Il signor Hood


Comunque, ricordo cosa mi disse, accendendosi una sigaretta dopo l'altra: "Siete pacifisti, un'ideologia come tutte. La non-violenza prevede la forza per perseguire l'obbiettivo!"


Un po' lo capivo, c'era stata la Resistenza, ma lui non citava quell'esempio, anzi, proprio gli era indigesto. Mi sfuggiva come 'sta prosopopea potesse conciliarsi con i bombardamenti a tappeto di George Daboliù contro il popolo del suo ex-alleato. I ragazzi intorno a lui erano borghesotti con i capelli lunghi, un po' sfatti, ciondolando ripetevano a mantra che tutto quel che dicevo l'avevo letto sulla Pravda, su l'Unità. Qualche dandy, col farfallino, puntava l'indice. C'era grande passione politica in loro, ma tipo la dedizione dei venditori del Folletto, col sorrisetto sprezzante. Noi, gli ottusi, ai loro occhi, quelli della solita tiritera garibaldina.


A me è sempre piaciuto discutere con quelli lontani, amare un po' le loro tesi, stringere una specie di profonda amicizia nel discutere, mi piace cogliere nell'altro come vede quel che si pensa di qua, per poi smussare, rivedere, piallare, come si fa con i dialoghi dei romanzi. Ma sono stato raramente capito, in questo slancio. Non sapevo, ai tempi, che questa attitudine, in parte arrivava da quel mondo, dalla concezione liberale del dibattito. A differenza mia, loro conoscevano a memoria interi articoli del giornale fondato da Gramsci, la loro scuola politica consisteva anche in questo strano praticantato.


Poi, anni dopo ho visto il Pannella con una tuta mimetica degli ustascia croati. In quei giorni, dopo il bombardamento al mercato e il ponte di Mostar distrutto, noi ci si radunava in piazza, con le candele a lutto, qualcuno stava organizzando aiuti per quel brandello insanguinato d'Europa. Fu lo strappo definitivo.

Poi, lo scontro con i sindacati nel momento in cui tenevano in piedi il paese, mentre i magistrati lo bombardavano. Lui fu tagliato completamente fuori da quel che avvenne in Tangentopoli, non sapeva che lettura politica darne.
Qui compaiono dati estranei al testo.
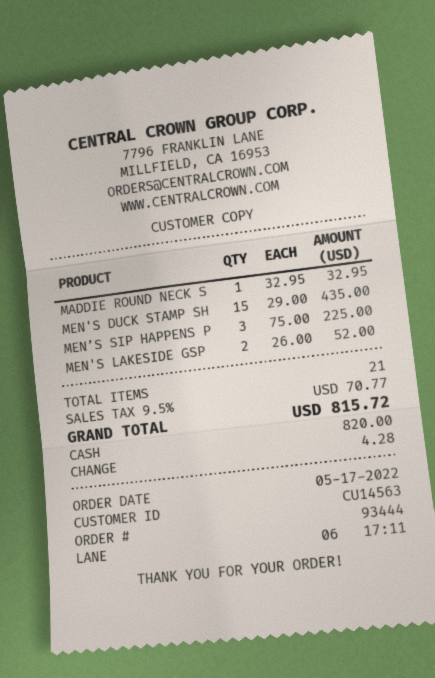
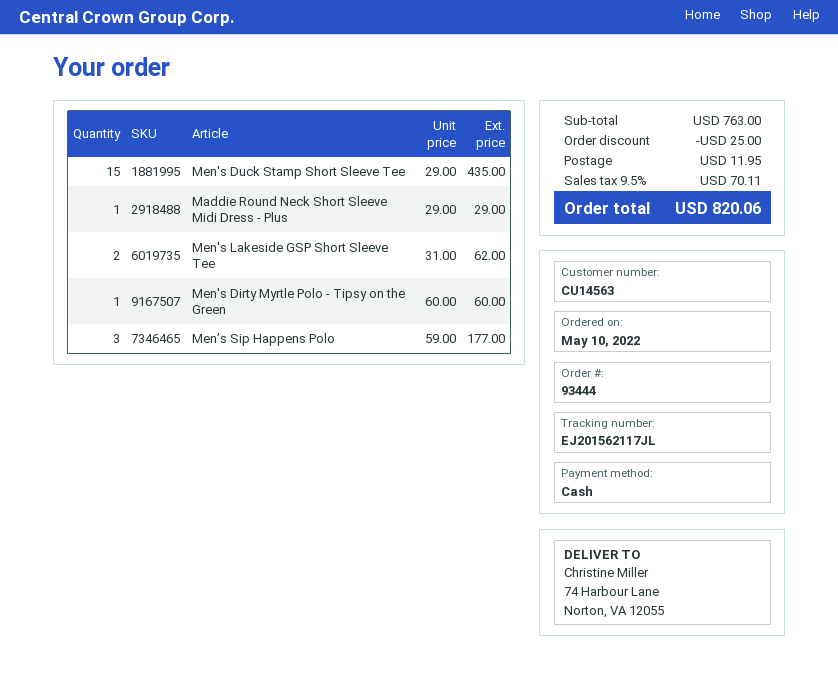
order date: 2022-05-17 -> 2022-05-10
MADDIE ROUND NECK S: 1 x 32.95 = 32.95 -> 1 x 29.00 = 29.00
MEN’S SIP HAPPENS P: 3 x 75.00 = 225.00 -> 3 x 59.00 = 177.00
MEN'S LAKESIDE GSP: 2 x 26.00 = 52.00 -> 2 x 31.00 = 62.00
Men's Dirty Myrtle Polo - Tipsy on the Green: none -> 1 x 60.00 = 60.00
discount: none -> 25.00
shipping: none -> 11.95
tax: 9.5% = 70.77 -> 9.5% = 70.11
total: 815.72 -> 820.06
Da lì, una specie di sindrome pasoliniana, scagliarsi contro tutto quello da cui fingeva di non essere capito, ma che in realtà non capiva, per gioventù perduta, per scarto nel linguaggio. Il non tanto strano abbraccio con Berlusconi, una lettura sempre molto ideologica e unilaterale della questione palestinese, l'assenza totale nell'elaborazione New Global, Genova, il G8.
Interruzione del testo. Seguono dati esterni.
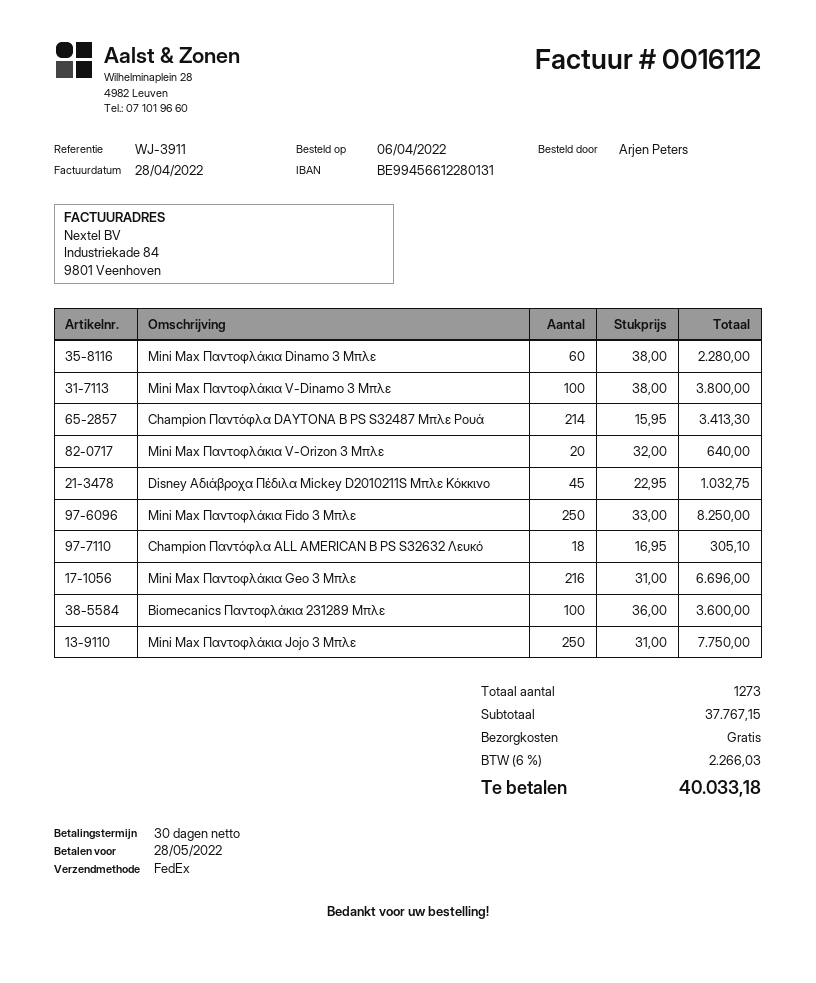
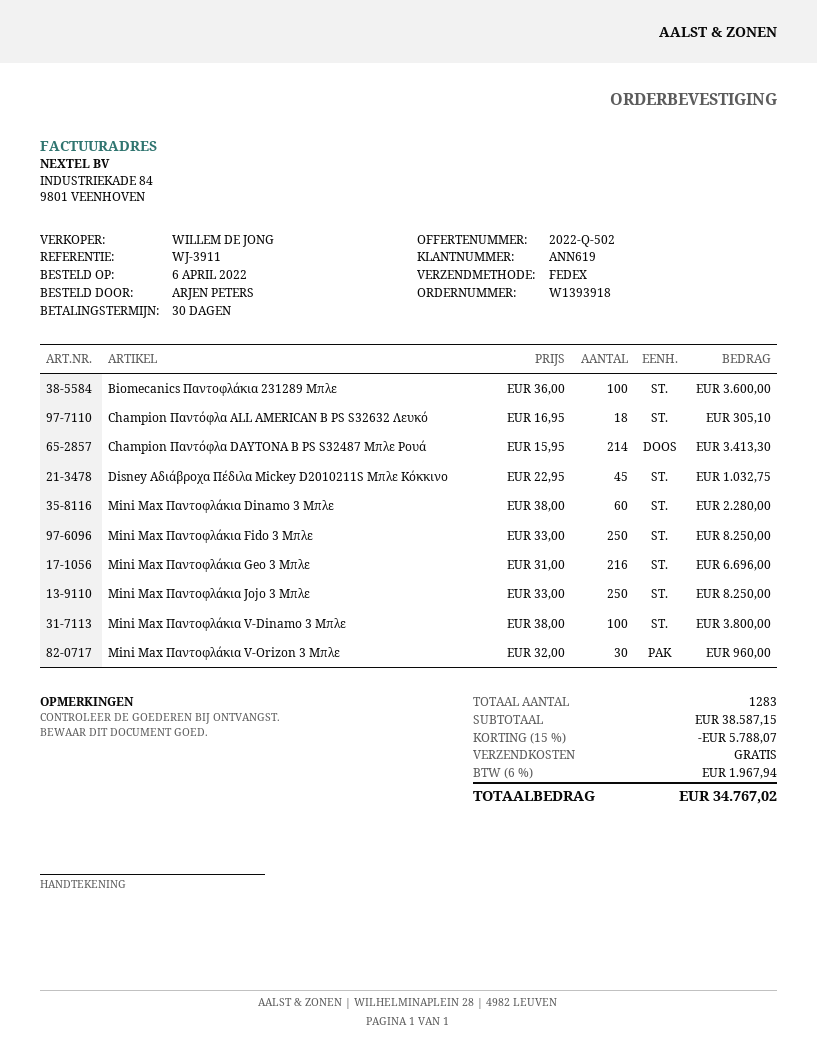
Mini Max Παντοφλάκια V-Orizon 3 Μπλε: 20 x 32.00 = 640.00 -> 30 x 32.00 = 960.00
Mini Max Παντοφλάκια Jojo 3 Μπλε: 250 x 31.00 = 7750.00 -> 250 x 33.00 = 8250.00
total quantity: 1273 -> 1283
subtotal: 37767.15 -> 38587.15
discount: none -> 15% = 5788.07
tax: 6% = 2266.03 -> 6% = 1967.94
total: 40033.18 -> 34767.02

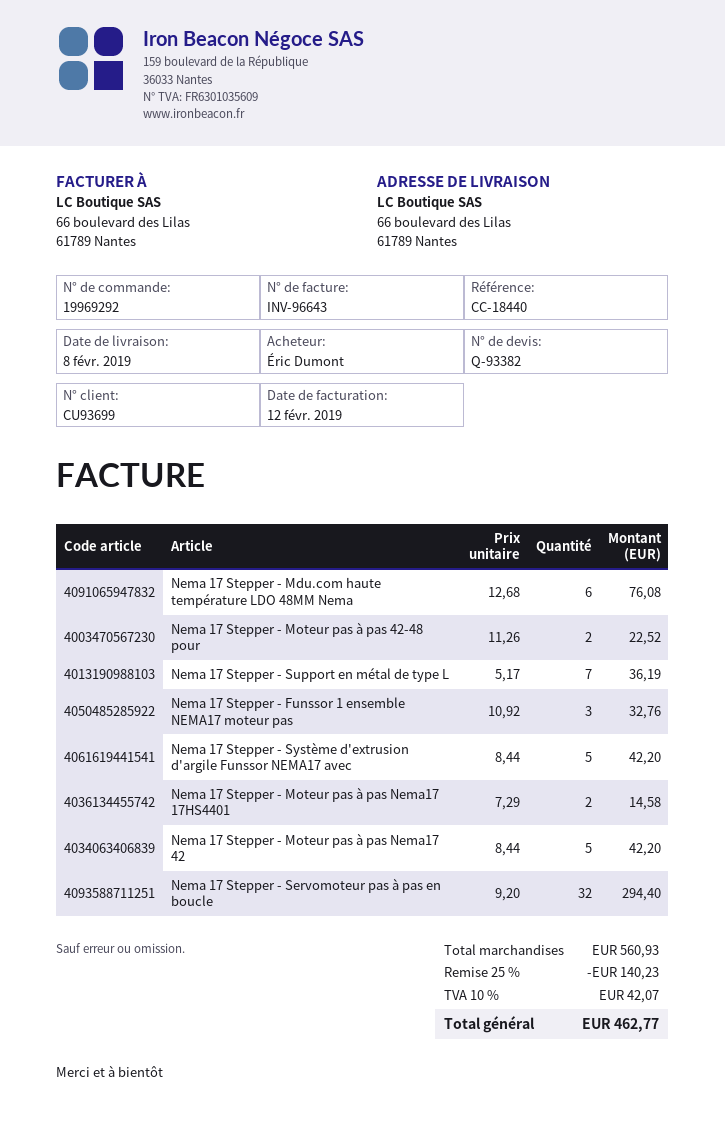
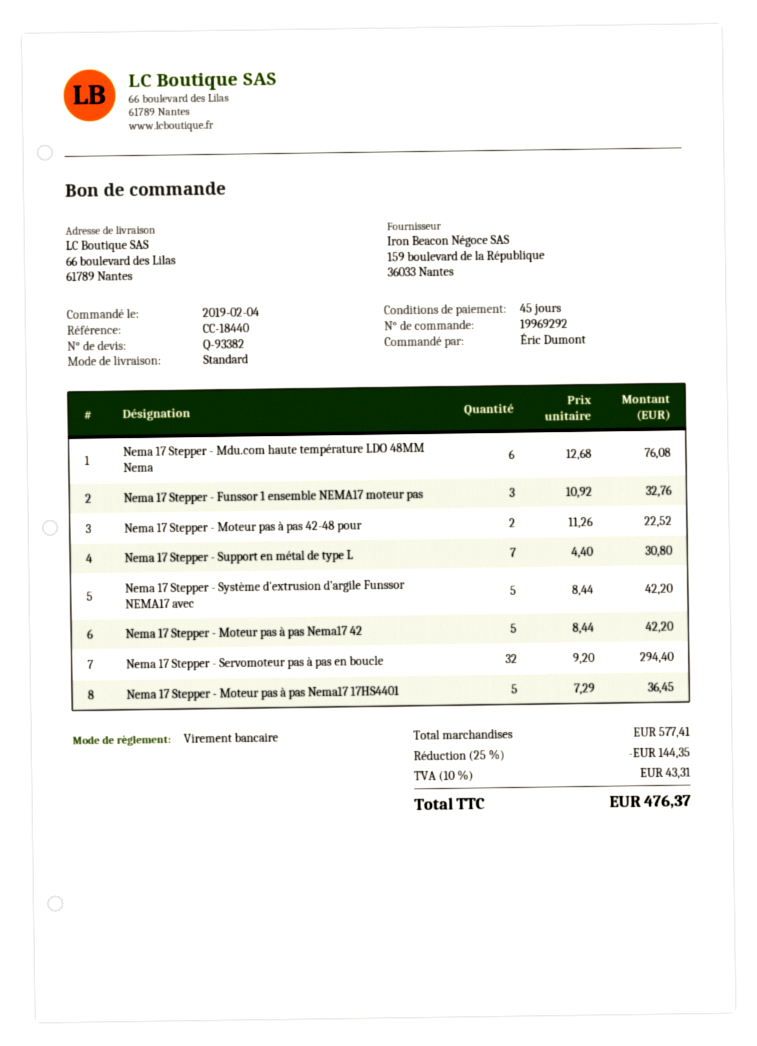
Nema 17 Stepper - Support en métal de type L: 7 x 5.17 = 36.19 -> 7 x 4.40 = 30.80
Nema 17 Stepper - Moteur pas à pas Nema17 17HS4401: 2 x 7.29 = 14.58 -> 5 x 7.29 = 36.45
subtotal: 560.93 -> 577.41
discount: 25% = 140.23 -> 25% = 144.35
tax: 10% = 42.07 -> 10% = 43.31
total: 462.77 -> 476.37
Quello che la cultura radicale ha dato alla società negli anni Settanta l'ho studiato, ne ho visto gli effetti, lo leggo ora nel curioso fiume in piena dell'amore incondizionato che tutti improvvisamente manifestano per Marco Pannella. Io mi prendo la parte libertaria: il proibizionismo, la droga e il carcere come cemento di un orrribile dominio. Ma quando voglio chiudere il ragionamento su quel dominio, non trovo più nulla, lui non c'è mai. Quando la cultura liberale da libertaria si fa liberista - in economia, nella lettura geopolitica - secondo me si avvita e si incarta, ancora di più di come facevano altri con la Pravda. Marco Pannella, per tanti di noi, ottusi garibaldini, non è stato un Maestro, un esempio di pratiche, magari. Un interprete disordinato di insegnamenti che arrivavano da altro, forse anche da un Lui passato, lontano. Ma, no… non credo sia lui. Perché la divisa ustascia, Aldo Capitini, Padre Balducci, quelli seri, non l'avrebbero mai messa. Non so Croce, o Pannunzio. Forse Longanesi, il corregionale Flaiano… Papini di sicuro.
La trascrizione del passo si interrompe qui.